BOSTON—Kristi Toliver - as the kids are apt to say - kept it real.
The freshman point guard showed a sense of calm and bravado that eclipsed her age and helped her power the Maryland women's basketball team to a 78-75 overtime win over Duke last night that gave the Terrapins their first national championship in school history.
Toliver, 19, scored 16 points on 6-for-18 shooting in the NCAA tournament final, but none was bigger than the three she contributed when she connected from beyond the arc to send the game into overtime.
After Duke senior guard Jessica Foley converted two free throws to give the Blue Devils a 70-67 lead with 18.8 seconds left in regulation, Toliver lost junior guard Lindsey Harding off screens set by freshman forward Marissa Coleman and sophomore center Crystal Langhorne.
Toliver then launched an arching shot over the outstretched right hand of 6-foot-7 junior center Alison Bales from behind the three-point arc, and the ball touched nothing but net.
In overtime, Toliver made two free throws to give Maryland a 76-75 edge, her team's first lead in the extra period, with 34.2 seconds left. Coleman then grabbed a rebound of a missed jumper by Duke freshman guard Abby Waner and hit two free throws to end the scoring and the game.
But much of the talk afterward centered on Toliver's heroics at the end of regulation.
"Kristi Toliver knew what she needed to do," a breathless Terps coach Brenda Frese said. "She's practiced that shot a million times in her backyard and in her mind."
Assistant coach Jeff Walz said the play was designed for Toliver to rub Harding off the first screen and send the ball out to Coleman or Shay Doron for a three-point shot. But another option was Toliver keeping the ball and taking a shot herself.

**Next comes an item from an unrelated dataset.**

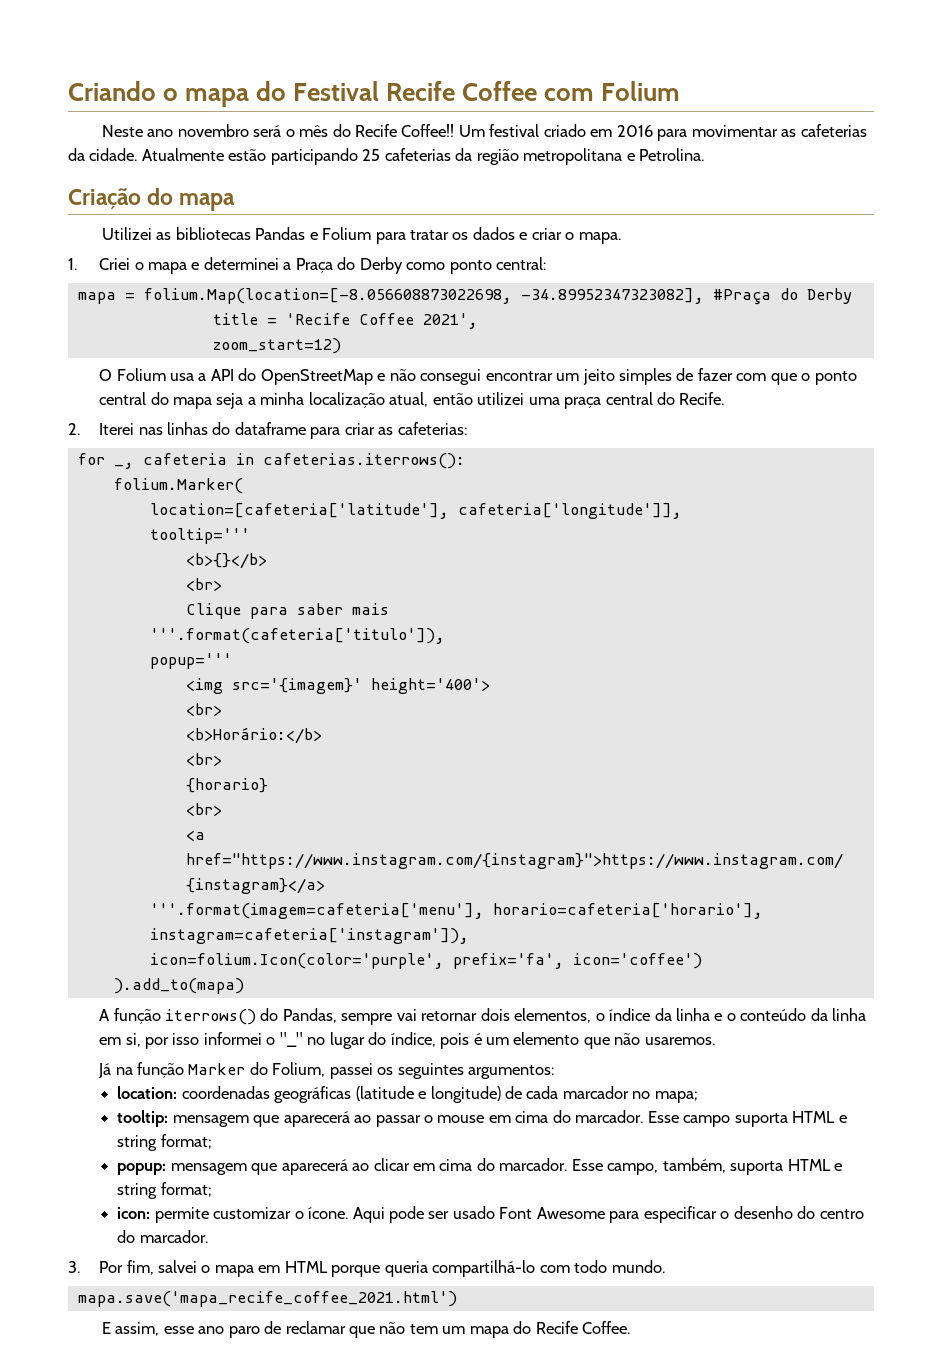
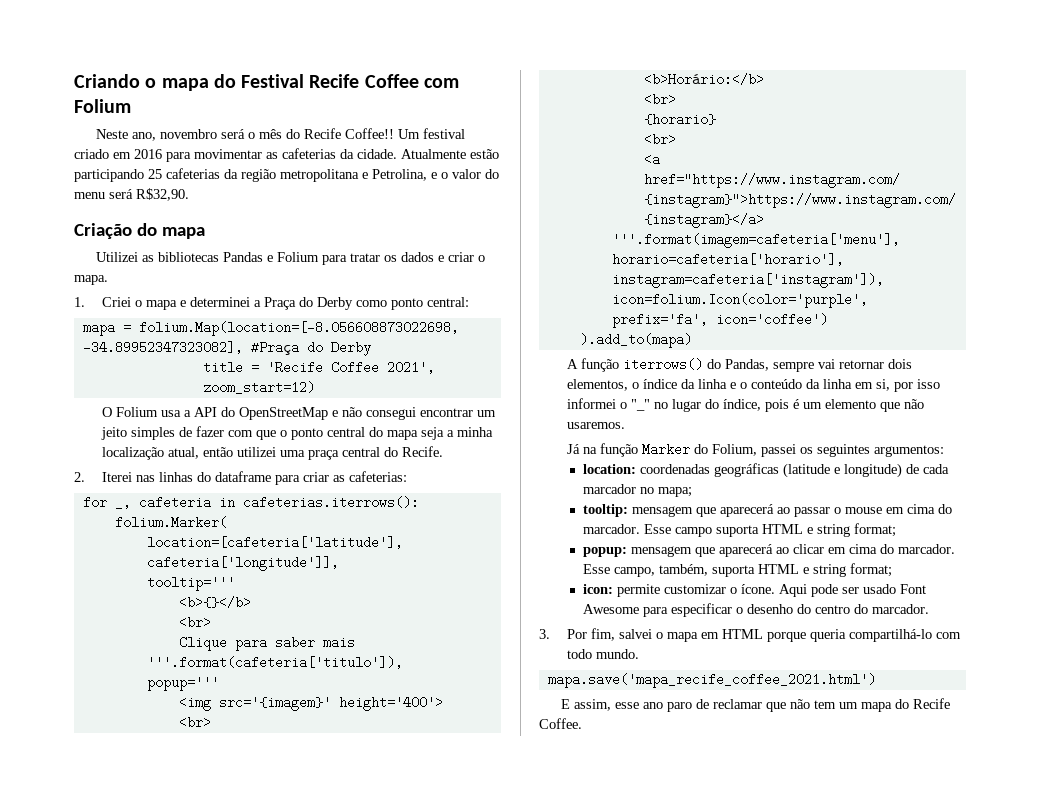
- Neste ano novembro será o mês do Recife Coffee!!
+ Neste ano, novembro será o mês do Recife Coffee!!
- Atualmente estão participando 25 cafeterias da região metropolitana e Petrolina.
+ Atualmente estão participando 25 cafeterias da região metropolitana e Petrolina, e o valor do menu será R$32,90.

"In my opinion, big-time players want the ball in big-time situations," said Toliver, who also had four assists against three turnovers. "So I wanted to take the shot."
In four games against the Blue Devils this season, Toliver has scored 63 points on 22-for-55 shooting, had 16 assists, and committed just 10 turnovers.
Duke coach Gail Goestenkors had no regrets about the defense her team set up on Toliver's shot.
"We switched on all screens because we knew they were going to set some screens on the ball to try and get somebody open and Ali ended up on Toliver," Goestenkors said. "She had to shoot over a 6-7 person, and she did."
Toliver has registered several major performances this season.
She scored a career-high 28 points in Maryland's 75-65 overtime victory over Utah in the Albuquerque Regional final eight days ago. She recorded a career-high 12 assists in a first-round win over Sacred Heart. And she had 17 points in the team's first loss of the season, to then-No. 2 Tennessee.
But those efforts paled in comparison to last night, Toliver said.
"That was definitely the biggest shot of my career," she said. "I practiced that a lot when I was little. Kids always practice those miraculous shots. I just put it to work."